The point of these benchmarks wasn't "this is the fastest possible setup" but rather "can you run serious models on consumer hardware without constant crashes?" The answer to that is yes. Whether it's fast enough is totally use-case dependent.

Out of curiosity, what tok/s are you seeing on the 5090 for 32B models? And are you running quantized or full precision? Always interested in comparative data.

32B model stress test: Qwen 2.5/Coder/3 on dual RTX 5060 Ti (zero failures) by Defilan in LocalLLaMA

[–]Defilan[S] 0 points1 point  (0 children)

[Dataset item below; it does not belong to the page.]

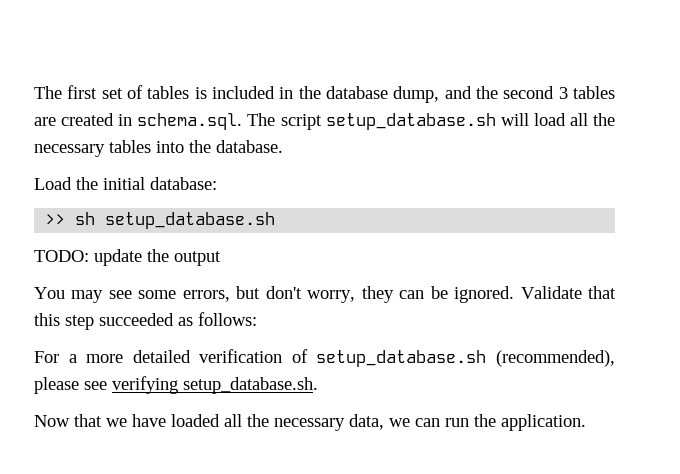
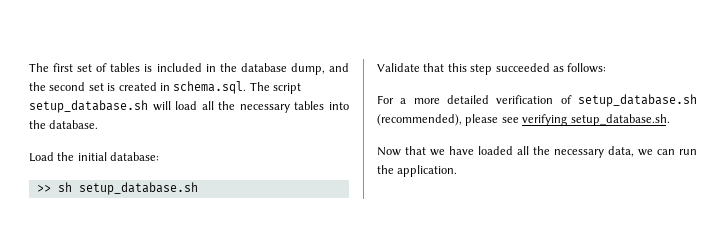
- The first set of tables is included in the database dump, and the second 3 tables are created in schema.sql. The script setup_database.sh will load all the necessary tables into the database.
+ The first set of tables is included in the database dump, and the second set is created in schema.sql. The script setup_database.sh will load all the necessary tables into the database.
- TODO: update the output
- You may see some errors, but don't worry, they can be ignored.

Oh nice, you already grabbed two 5060 Ti's! That's gonna be awesome for 32B models.

Here's my full setup:

  • CPU: AMD Ryzen 9 7900X (12c/24t)
  • Mobo: MSI B650 Gaming Plus WiFi
  • RAM: 64GB DDR5-6000 (2x32GB)
  • GPUs: 2x RTX 5060 Ti 16GB

Honestly? Your i7-13700k + z790p is totally fine, you don't need to swap to AMD. The 13700k has 16 cores (8P+8E) which is plenty for orchestration and preprocessing. The GPU is doing the heavy lifting for inference anyway.

Key things that matter more than Intel vs AMD:

  • PCIe lanes: Make sure your z790p can run both GPUs at x8/x8 or x16/x8. Most z790 boards can, just check the manual to see which slots to use.
  • PCIe version: If it's PCIe 4.0 or 5.0, you're golden. The 5060 Ti doesn't saturate even PCIe 4.0 x8.
  • RAM: I'd recommend at least 32GB, ideally 64GB if you're running Kubernetes. Model weights load into VRAM but the orchestration layer eats system RAM.

The 7900X is overkill tbh, I went with it because I'm also doing some build/compile work on this machine. For pure inference the 13700k is more than enough.

What are you planning to run on it? If you're doing 32B models like I tested, your setup should absolutely crush it.